And now, staring between the balloons and the banner and the third attempt at baking a birthday cake, he started to feel a grain of doubt in his chest. What if it was too much? What if the kid didn't want any of this? He wasn't Peter's father or uncle or anything resembling family. He was just a mentor. And he didn't doubt that Peter liked spending time with him, but what if the kid didn't want to spend his birthday with Tony? What if this was just over the top and awkward and what if, after this, the kid stopped coming around as much? This is what he'd been afraid of from the beginning, ever since realizing how sweet and earnest and good this kid was. Tony could never maintain relationships with people like Peter...he always ruined them. Always drove them away. And now that he cared so much for Peter...now that he practically loved the kid, he had no idea how he was going to survive losing him.
He was just about to take the balloons down…to start throwing away all these ridiculous invitations and throw out the lopsided two layer cake with messy blue frosting and Peter's name written in sloppy, haphazard red icing, when the elevator chimed and Peter stepped out into the living room.

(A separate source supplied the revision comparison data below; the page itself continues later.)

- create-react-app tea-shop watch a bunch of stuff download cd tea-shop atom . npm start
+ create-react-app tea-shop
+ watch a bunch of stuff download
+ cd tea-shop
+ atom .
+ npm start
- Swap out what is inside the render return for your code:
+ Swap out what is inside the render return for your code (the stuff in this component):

Tony froze, dropping his hands from where they'd been about to grab the cake, and cursed himself for not keeping track of the time. The kid had been a little early recently, probably because he'd been swinging to the tower from school instead of waiting for the bus. He should have known! He should have planned this better.

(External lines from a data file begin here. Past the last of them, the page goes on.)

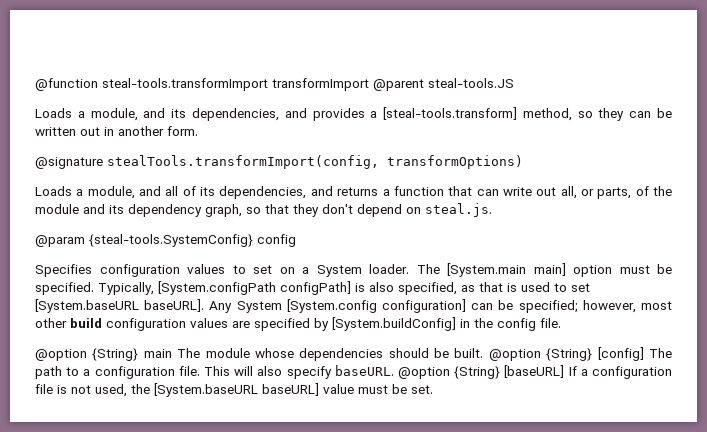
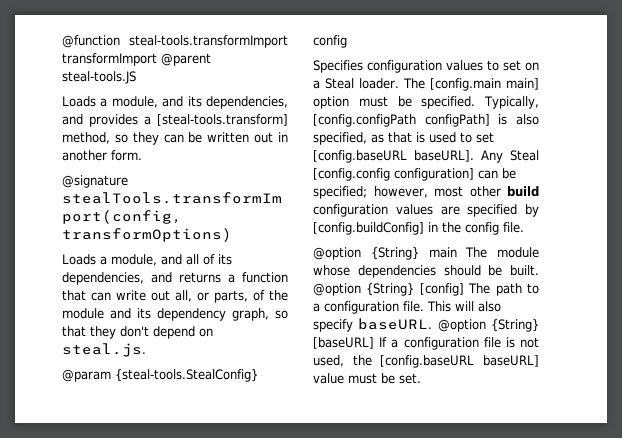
- @param {steal-tools.SystemConfig} config
+ @param {steal-tools.StealConfig} config
- Specifies configuration values to set on a System loader.
+ Specifies configuration values to set on a Steal loader.
- The [System.main main] option must be specified.
+ The [config.main main] option must be specified.
- Typically, [System.configPath configPath] is also specified, as that is used to set [System.baseURL baseURL].
+ Typically, [config.configPath configPath] is also specified, as that is used to set [config.baseURL baseURL].
- Any System [System.config configuration] can be specified; however, most other build configuration values are specified by [System.buildConfig] in the config file.
+ Any Steal [config.config configuration] can be specified; however, most other build configuration values are specified by [config.buildConfig] in the config file.
- @option {String} [baseURL] If a configuration file is not used, the [System.baseURL baseURL] value must be set.
+ @option {String} [baseURL] If a configuration file is not used, the [config.baseURL baseURL] value must be set.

Peter stood stock-still in the living room, wide eyes taking in the balloons and the banner, then finally falling on the cake and the wrapped box. "Is...Mr. Stark, is this...for me?" he asked haltingly.
"Uh…" Tony forced a smile onto his face. He could save this. He could brush it all off and tell the kid that it had just been a joke. "Yeah, kid. I…"

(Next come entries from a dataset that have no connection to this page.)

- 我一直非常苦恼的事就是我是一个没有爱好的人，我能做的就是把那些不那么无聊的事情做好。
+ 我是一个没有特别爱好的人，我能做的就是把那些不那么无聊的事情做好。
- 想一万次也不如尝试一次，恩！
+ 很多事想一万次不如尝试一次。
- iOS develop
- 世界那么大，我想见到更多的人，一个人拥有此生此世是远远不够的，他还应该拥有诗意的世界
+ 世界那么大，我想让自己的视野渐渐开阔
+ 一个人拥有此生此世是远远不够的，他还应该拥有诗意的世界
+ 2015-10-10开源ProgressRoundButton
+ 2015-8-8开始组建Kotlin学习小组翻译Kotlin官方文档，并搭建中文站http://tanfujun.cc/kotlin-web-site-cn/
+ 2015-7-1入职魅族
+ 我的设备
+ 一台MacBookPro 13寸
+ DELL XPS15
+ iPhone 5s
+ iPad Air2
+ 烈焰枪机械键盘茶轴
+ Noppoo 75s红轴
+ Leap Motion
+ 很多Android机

But before he could say anything else, his arms were full of a bouncy teenager squeezing him so hard that he thought the kid might have broken a rib...not that he minded. The relief he felt was so great that he could barely breathe anyway. Let the kid break his ribs if he wanted.
"You did all this for me?" The kid pulled away, the smile on his face so wide and disbelieving that Tony had to chuckle.
"Yeah, Pete. Happy birthday."
Peter turned to the cake then, and Tony started to cringe, but Peter looked back to him with stars in his eyes. "And you made this? For me?"
"Well, it does say Peter on it so…"
The kid threw his arms around him again, and this time Tony patted his back, ruffling his hair with his other hand. "You didn't have to do this, Mr. Stark!"
"You only turn seventeen once, buddy. I thought we'd make it special." He hesitated, then couldn't help the self-deprecating comment. "Sorry the cake's a mess…"
Peter pulled away, wide-eyed and almost offended. "It's not a mess! It's the best cake ever! Can we have some?"
For a moment, an irrational part of Tony's mind told him that Peter was messing with him. Making fun of him. But Tony dismissed that part of him immediately. This was Peter Parker. The kid didn't have a mean bone in his body, and his face was 100% earnest. He loved the cake. He loved it because Tony had made it for him. "Of course you can. It's your cake, buddy."
They both cut themselves huge slices of cake, carrying them into the living room amongst the balloons and Tony turned the TV to the Office where they rewatched the Dinner Party episode for the thousandth time, Peter laughing at all the same places as the first time they'd watched it. Tony had been a little nervous about sharing one of his favorite shows with the kid, sure the boy had either seen it before, or that he wouldn't like it...that he'd think it was lame or too old or too simple. But the kid had loved it from minute one, and it had become their tradition to watch it together, always picking up where they'd left off. Peter had cried at the finale, wiping his eyes subtly when one character had told the camera that he wished there was a way to know that you were in the good old days before they were gone.
Tony had cried too, glancing down at Peter and knowing that this right here, this time spent with this kid that he was growing to love like his own son...this was the time he would always look back on. And sitting beside Peter on his birthday and watching the kid laugh and stuff his face with cake...Tony knew that this was the beauty in ordinary things another character would talk about in the finale. This was the thing he'd always remember.
When they were finally done with the cake, Tony grabbed Peter's present and dropped it onto the boy's lap, scooting back so that he could face Peter and pausing the TV. "Alright, kiddo. Let's see what you think."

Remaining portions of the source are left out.